Fissures and paleosols are important factors affecting the slope stability of loess. However, the mechanism of water and air migration in the unsaturated zone of loess induced by fissures and paleosols remains unclear. In this study, discontinuous irrigation experiments were conducted using a sand tank and Marriott bottle. The soil- water content (SWC) patterns and pressure differences, under the influence of fissures and paleosols, were observed using the EC-5 moisture sensor and MPXV5010DP differential pressure sensor. The results showed that the fissures are the dominant channels of water infiltration and air exchange, while paleosols and closed soil boundary conditions can significantly impede the downward transport of water and air. During irrigation, SWC near the fissure and paleosol increased rapidly from less than 10–30%, reaching a maximum value of 35% above the paleosol. On the other hand, the maximum pressure difference in the upper part of the paleosol exceeded 1,000 Pa, which is significantly higher than that observed in the lower part. The stability of soil around fissures and paleosols decreased sharply due to high SWC and pressure differences, which may induce landslides after long-term irrigation. This study provides a theoretical basis for revealing the formation mechanism of landslides in loess irrigation areas and preventing landslide disasters.

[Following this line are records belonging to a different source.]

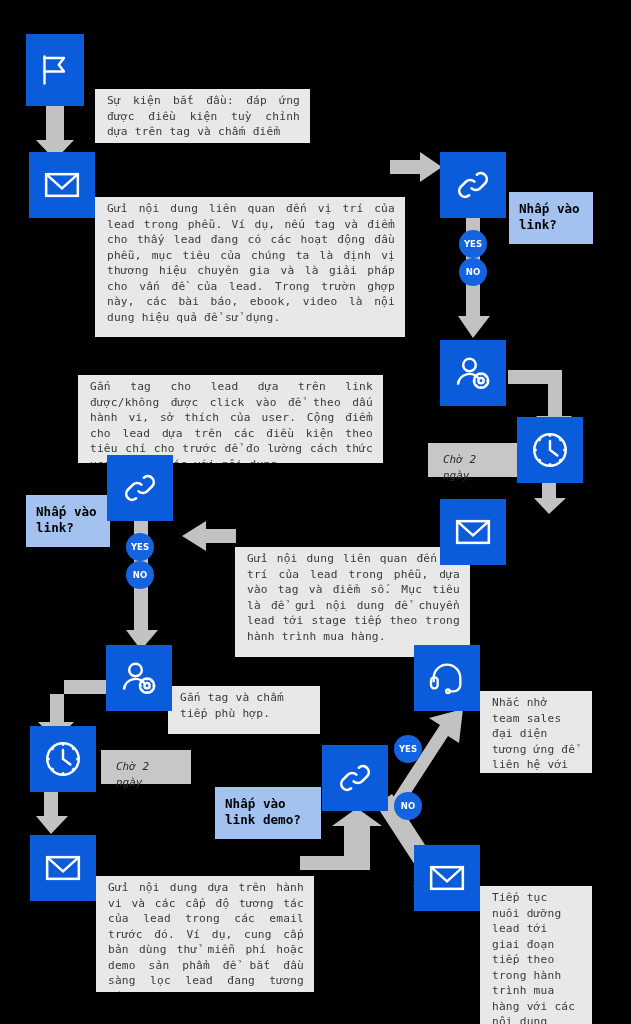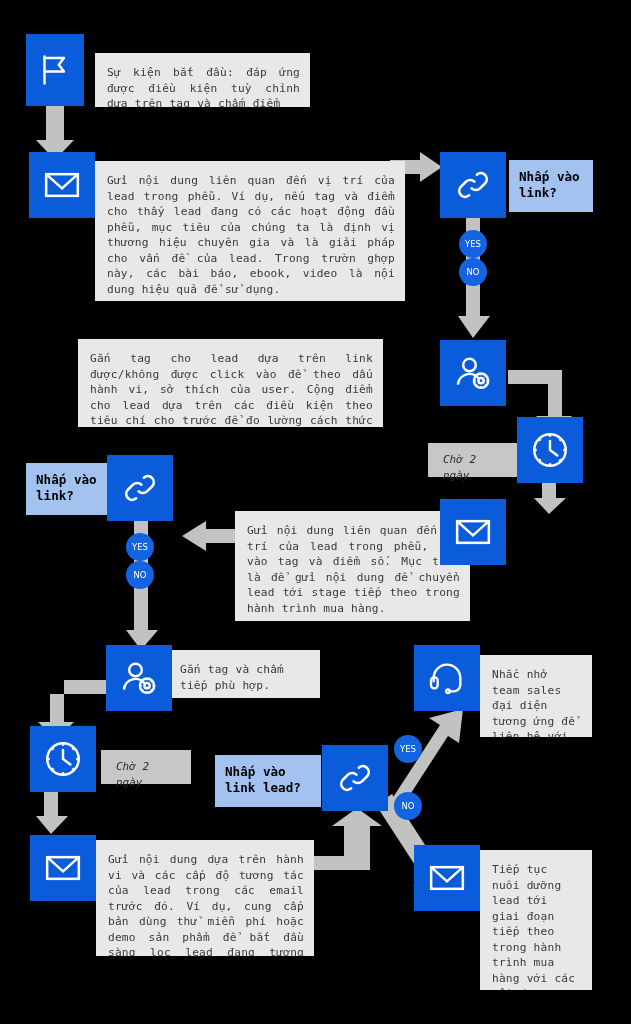--- a/index.html
+++ b/index.html
@@ -15,8 +15,8 @@
   
   .note{position:absolute;background:#e8e8e8;color:#3a3a3a;
         font-size:11.2px;line-height:15.5px;text-align:justify;
-        padding:12px 10px 8px 12px;box-sizing:border-box;z-index:3;
-        overflow:hidden;letter-spacing:.2px;}
+        padding:4px 10px 8px 12px;box-sizing:border-box;z-index:3;
+        overflow:hidden;letter-spacing:.2px;margin-top:36px;}
   .note.nojust{text-align:left;}
 
   

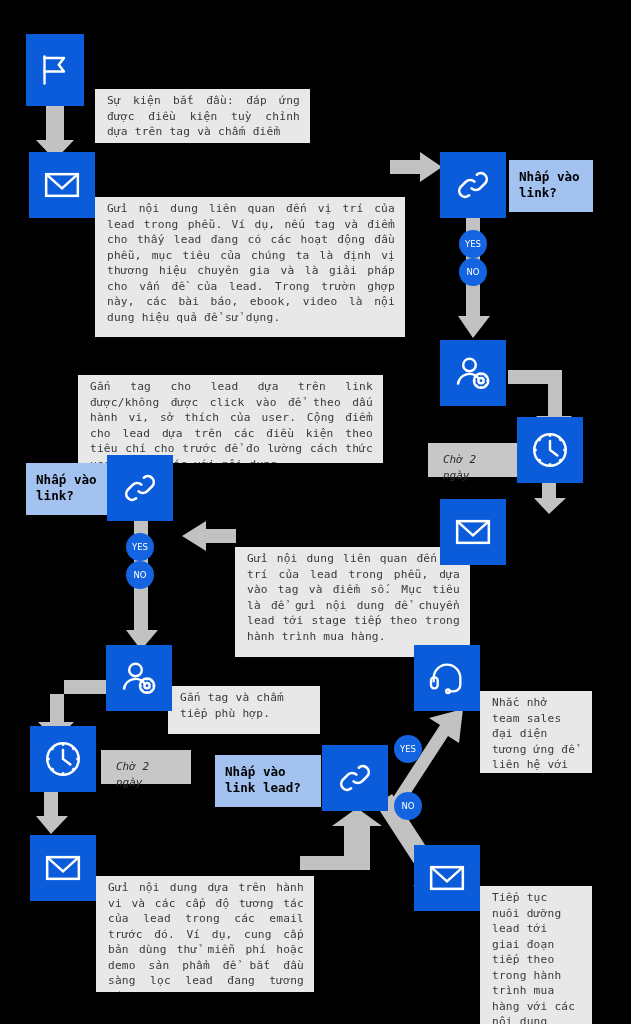--- a/index.html
+++ b/index.html
@@ -22,7 +22,7 @@
   
   .qlabel{position:absolute;background:#a3c2f0;color:#000;font-weight:bold;
           font-size:12.6px;line-height:16px;padding:9px 10px;box-sizing:border-box;
-          z-index:2;}
+          z-index:2;margin-top:32px;}
 
   
   .chip{position:absolute;background:#c7c7c7;color:#2b2b2b;font-style:italic;

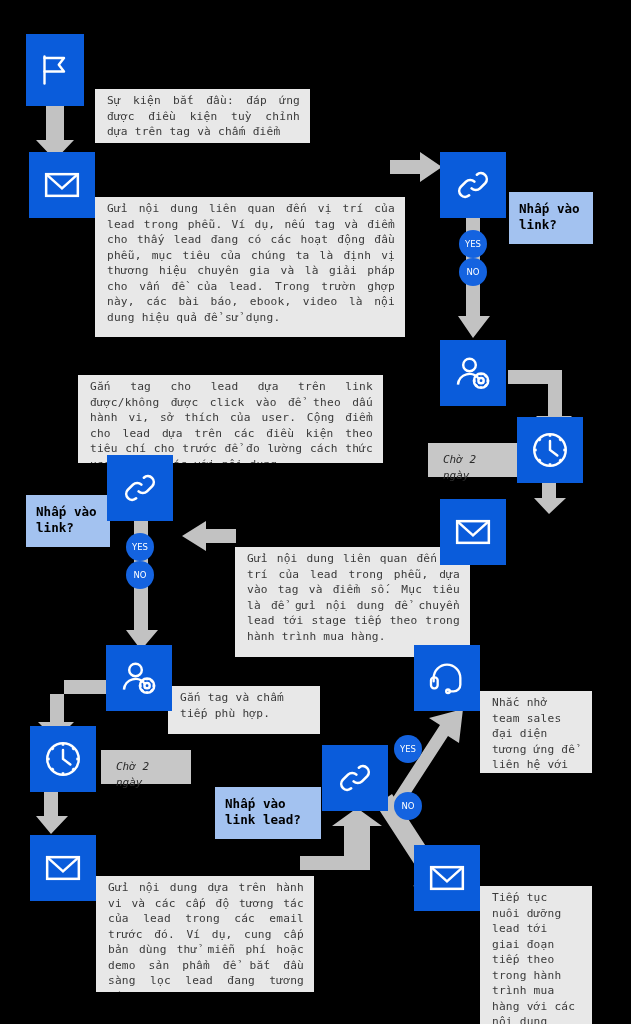--- a/index.html
+++ b/index.html
@@ -35,7 +35,7 @@
 
   
   .pill{position:absolute;width:28px;height:28px;border-radius:50%;
-        background:#1463e0;color:#fff;font-size:8.5px;font-weight:normal;
+        background:#1463e0;color:#fff;font-size:8.5px;font-weight:bold;
         display:flex;align-items:center;justify-content:center;z-index:8;
         font-family:"DejaVu Sans","Liberation Sans",sans-serif;}
 </style>

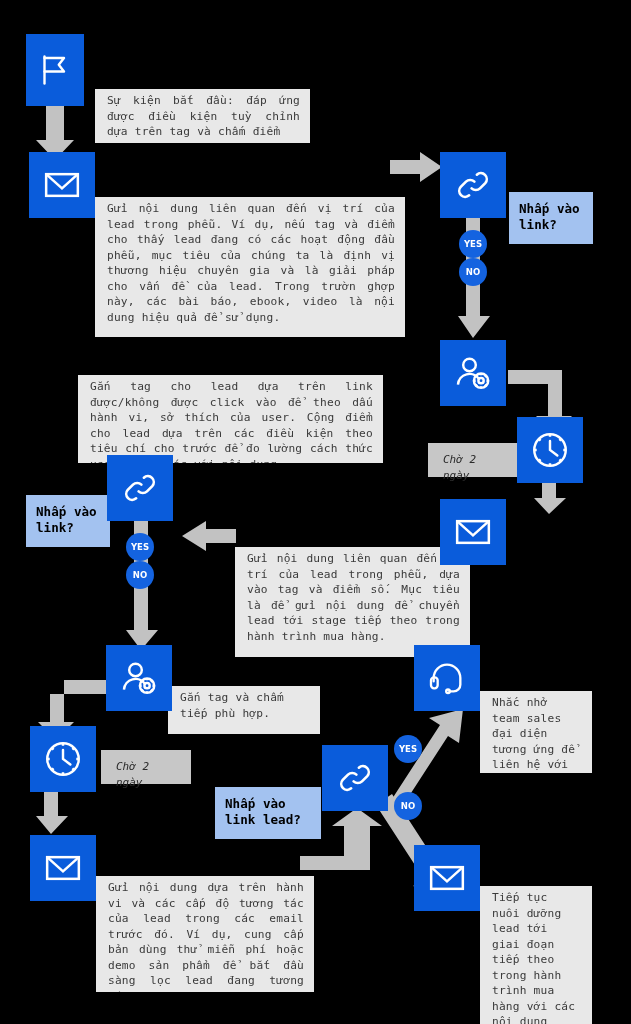--- a/index.html
+++ b/index.html
@@ -229,7 +229,7 @@
     </span>
   </div>
 
-  <div class="qlabel" style="left:215px;top:755px;width:106px;height:52px;">Nhấp vào link lead?</div>
+  <div class="qlabel" style="left:215px;top:755px;width:106px;height:52px;">Nhấp vào link demo?</div>
   <div class="tile" style="left:322px;top:745px;width:66px;height:66px;">
     <span>
       <svg width="42" height="42" viewBox="0 0 24 24" fill="none" stroke="#fff" stroke-width="1.5" stroke-linecap="round">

裂隙和古土壤是影响黄土边坡稳定性的重要因素。然而，裂隙和古土壤对黄土非饱和区水气运移的机制尚不清楚。在这项研究中，使用沙缸和万豪瓶进行了不连续灌溉实验。使用 EC-5 湿度传感器和 MPXV5010DP 差压传感器观察受裂缝和古土壤影响的土壤含水量 (SWC) 模式和压力差。结果表明，裂隙是水分入渗和空气交换的主要通道，而古土壤和封闭的土壤边界条件会显着阻碍水分和空气的向下输送。在灌溉过程中，裂隙和古土壤附近的 SWC 从不到 10% 到 30% 迅速增加，在古土壤之上达到最大值 35%。另一方面，古土壤上部的最大压差超过1000 Pa，明显高于下部。由于高SWC和压力差，裂隙和古土壤周围土壤的稳定性急剧下降，长期灌溉可能导致滑坡。本研究为揭示黄土灌区滑坡的形成机制和防治滑坡灾害提供了理论依据。由于高SWC和压力差，裂隙和古土壤周围土壤的稳定性急剧下降，长期灌溉可能导致滑坡。本研究为揭示黄土灌区滑坡的形成机制和防治滑坡灾害提供了理论依据。由于高SWC和压力差，裂隙和古土壤周围土壤的稳定性急剧下降，长期灌溉可能导致滑坡。本研究为揭示黄土灌区滑坡的形成机制和防治滑坡灾害提供了理论依据。